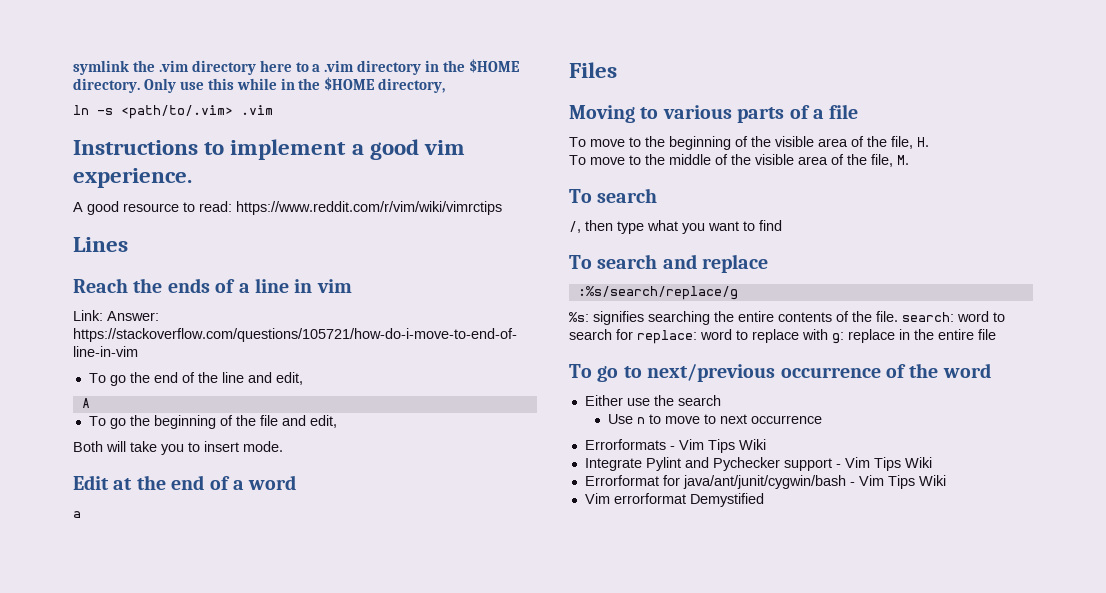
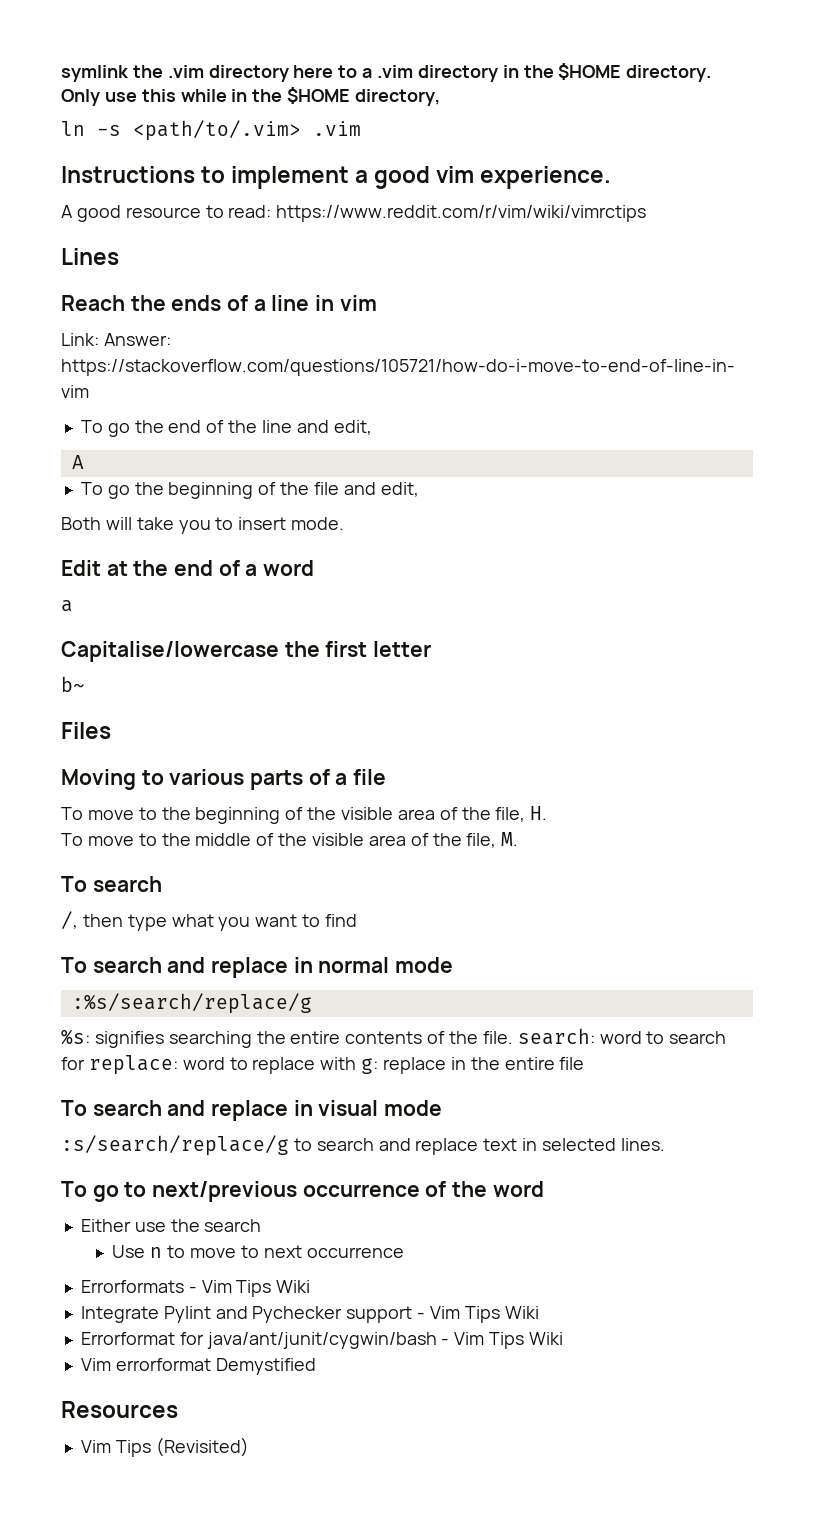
+ Capitalise/lowercase the first letter
+ b~
- To search and replace
+ To search and replace in normal mode
+ To search and replace in visual mode
+ :s/search/replace/g to search and replace text in selected lines.
+ Resources
+ Vim Tips (Revisited)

## What you need to do
Look through the listing above, please, and state how many lines hold the word "replace"; the number alone is the answer.

## Solution for this problem
4